> **What needs to be done**
Set down the data below without change, skipping the pictures it holds.
════════════════════
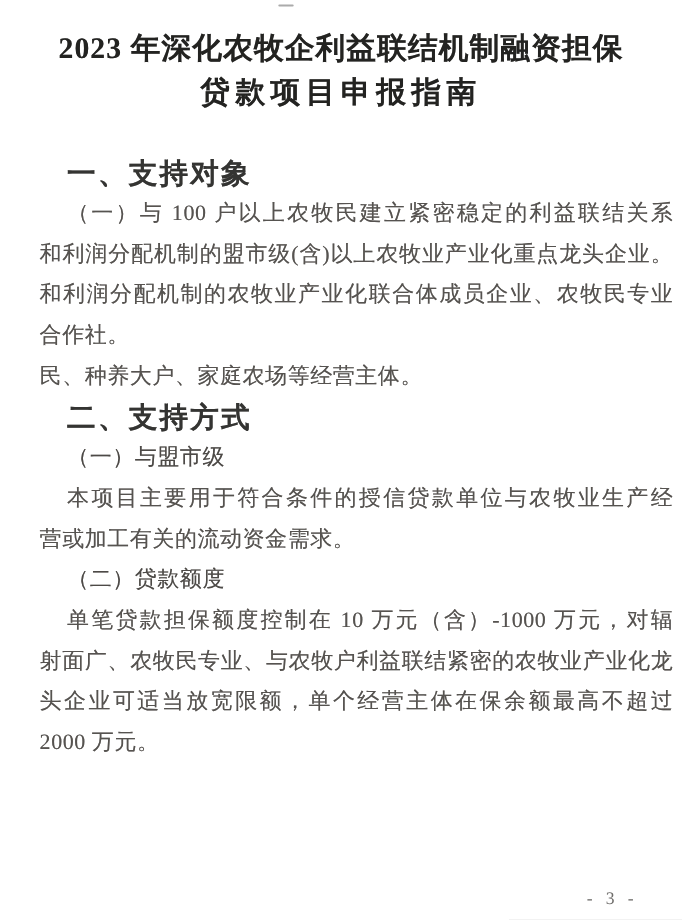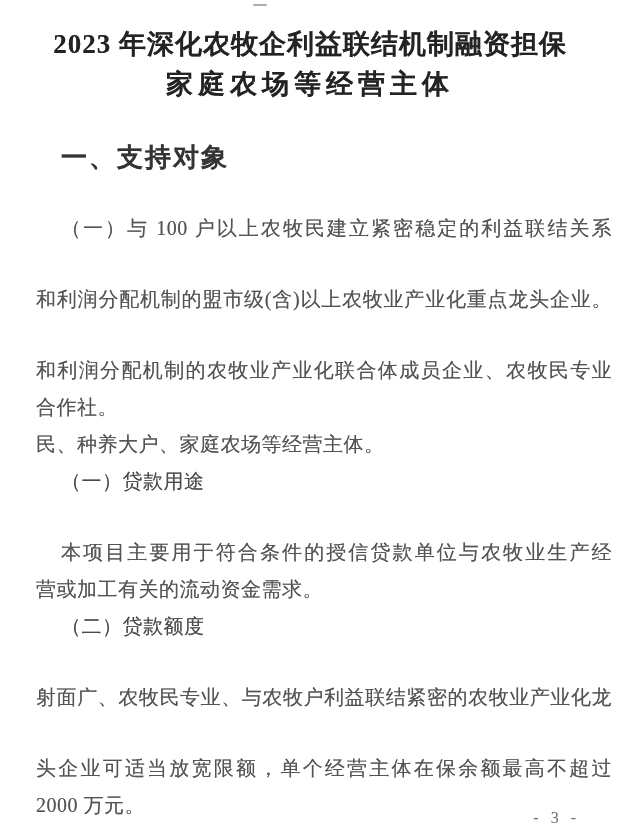--- a/index.html
+++ b/index.html
@@ -99,7 +99,7 @@
 
   <div class="title-block">
     <div class="title-line">2023 年深化农牧企利益联结机制融资担保</div>
-    <div class="title-line second">家庭农场等经营主体</div>
+    <div class="title-line second">贷款项目申报指南</div>
   </div>
 
   <div class="doc-body" id="doc-body">

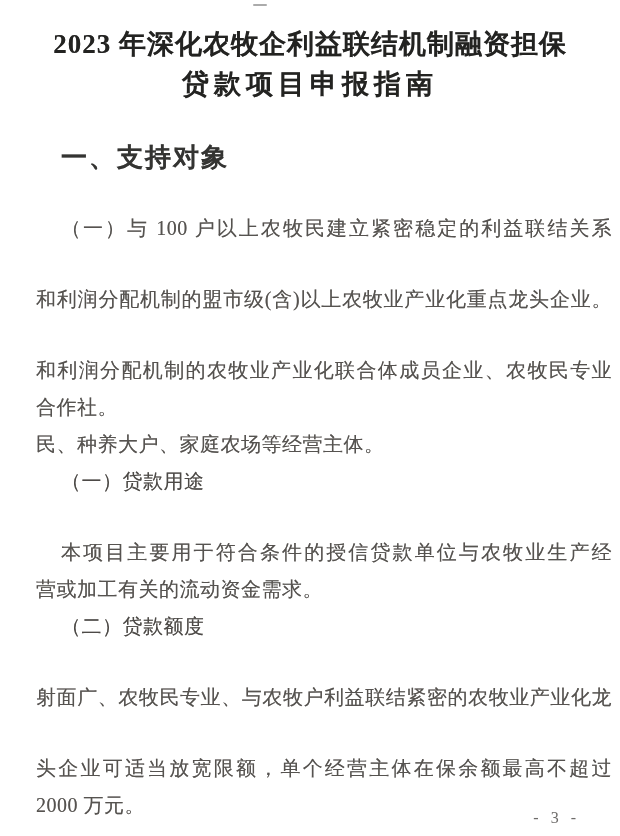--- a/index.html
+++ b/index.html
@@ -63,7 +63,6 @@
     white-space: normal;
     text-align: justify;
     text-align-last: justify;
-    margin-top: 34px;
   }
   .line.indent {
     padding-left: 25px;

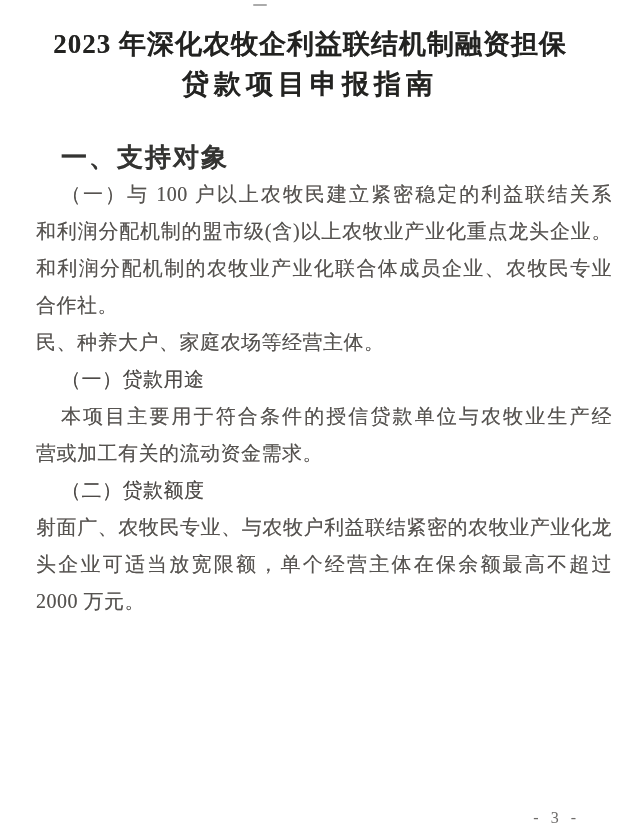--- a/index.html
+++ b/index.html
@@ -108,6 +108,7 @@
       <div class="line body fill">和利润分配机制的农牧业产业化联合体成员企业、农牧民专业</div>
       <div class="line body">合作社。</div>
       <div class="line body">民、种养大户、家庭农场等经营主体。</div>
+      <div class="line h1 indent">二、支持方式</div>
       <div class="line h2 indent">（一）贷款用途</div>
       <div class="line body indent fill">本项目主要用于符合条件的授信贷款单位与农牧业生产经</div>
       <div class="line body">营或加工有关的流动资金需求。</div>

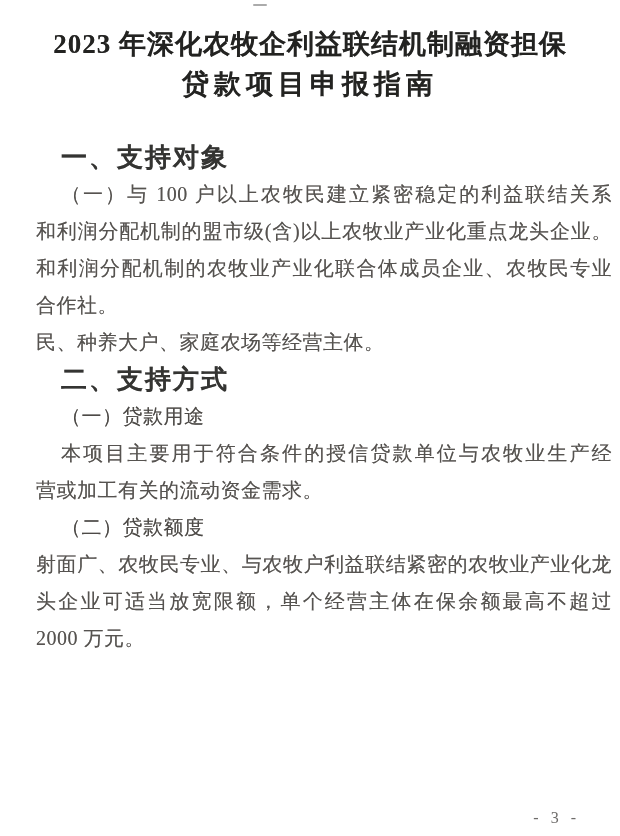--- a/index.html
+++ b/index.html
@@ -109,7 +109,7 @@
       <div class="line body">合作社。</div>
       <div class="line body">民、种养大户、家庭农场等经营主体。</div>
       <div class="line h1 indent">二、支持方式</div>
-      <div class="line h2 indent">（一）贷款用途</div>
+      <div class="line h2 indent">（一）与盟市级</div>
       <div class="line body indent fill">本项目主要用于符合条件的授信贷款单位与农牧业生产经</div>
       <div class="line body">营或加工有关的流动资金需求。</div>
       <div class="line h2 indent">（二）贷款额度</div>

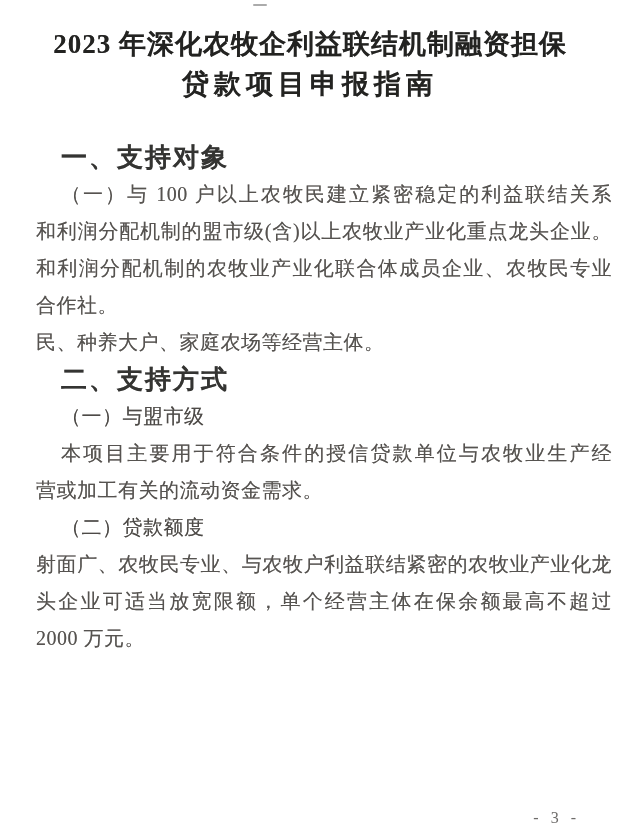--- a/index.html
+++ b/index.html
@@ -113,6 +113,7 @@
       <div class="line body indent fill">本项目主要用于符合条件的授信贷款单位与农牧业生产经</div>
       <div class="line body">营或加工有关的流动资金需求。</div>
       <div class="line h2 indent">（二）贷款额度</div>
+      <div class="line body indent fill">单笔贷款担保额度控制在 10 万元（含）-1000 万元，对辐</div>
       <div class="line body fill">射面广、农牧民专业、与农牧户利益联结紧密的农牧业产业化龙</div>
       <div class="line body fill">头企业可适当放宽限额，单个经营主体在保余额最高不超过</div>
       <div class="line body">2000 万元。</div>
════════════════════
> **Solution to this exercise**
--- a/index.html
+++ b/index.html
@@ -99,7 +99,7 @@
 
   <div class="title-block">
     <div class="title-line">2023 年深化农牧企利益联结机制融资担保</div>
-    <div class="title-line second">家庭农场等经营主体</div>
+    <div class="title-line second">贷款项目申报指南</div>
   </div>
 
   <div class="doc-body" id="doc-body">

--- a/index.html
+++ b/index.html
@@ -63,7 +63,6 @@
     white-space: normal;
     text-align: justify;
     text-align-last: justify;
-    margin-top: 34px;
   }
   .line.indent {
     padding-left: 25px;

--- a/index.html
+++ b/index.html
@@ -108,6 +108,7 @@
       <div class="line body fill">和利润分配机制的农牧业产业化联合体成员企业、农牧民专业</div>
       <div class="line body">合作社。</div>
       <div class="line body">民、种养大户、家庭农场等经营主体。</div>
+      <div class="line h1 indent">二、支持方式</div>
       <div class="line h2 indent">（一）贷款用途</div>
       <div class="line body indent fill">本项目主要用于符合条件的授信贷款单位与农牧业生产经</div>
       <div class="line body">营或加工有关的流动资金需求。</div>

--- a/index.html
+++ b/index.html
@@ -109,7 +109,7 @@
       <div class="line body">合作社。</div>
       <div class="line body">民、种养大户、家庭农场等经营主体。</div>
       <div class="line h1 indent">二、支持方式</div>
-      <div class="line h2 indent">（一）贷款用途</div>
+      <div class="line h2 indent">（一）与盟市级</div>
       <div class="line body indent fill">本项目主要用于符合条件的授信贷款单位与农牧业生产经</div>
       <div class="line body">营或加工有关的流动资金需求。</div>
       <div class="line h2 indent">（二）贷款额度</div>

--- a/index.html
+++ b/index.html
@@ -113,6 +113,7 @@
       <div class="line body indent fill">本项目主要用于符合条件的授信贷款单位与农牧业生产经</div>
       <div class="line body">营或加工有关的流动资金需求。</div>
       <div class="line h2 indent">（二）贷款额度</div>
+      <div class="line body indent fill">单笔贷款担保额度控制在 10 万元（含）-1000 万元，对辐</div>
       <div class="line body fill">射面广、农牧民专业、与农牧户利益联结紧密的农牧业产业化龙</div>
       <div class="line body fill">头企业可适当放宽限额，单个经营主体在保余额最高不超过</div>
       <div class="line body">2000 万元。</div>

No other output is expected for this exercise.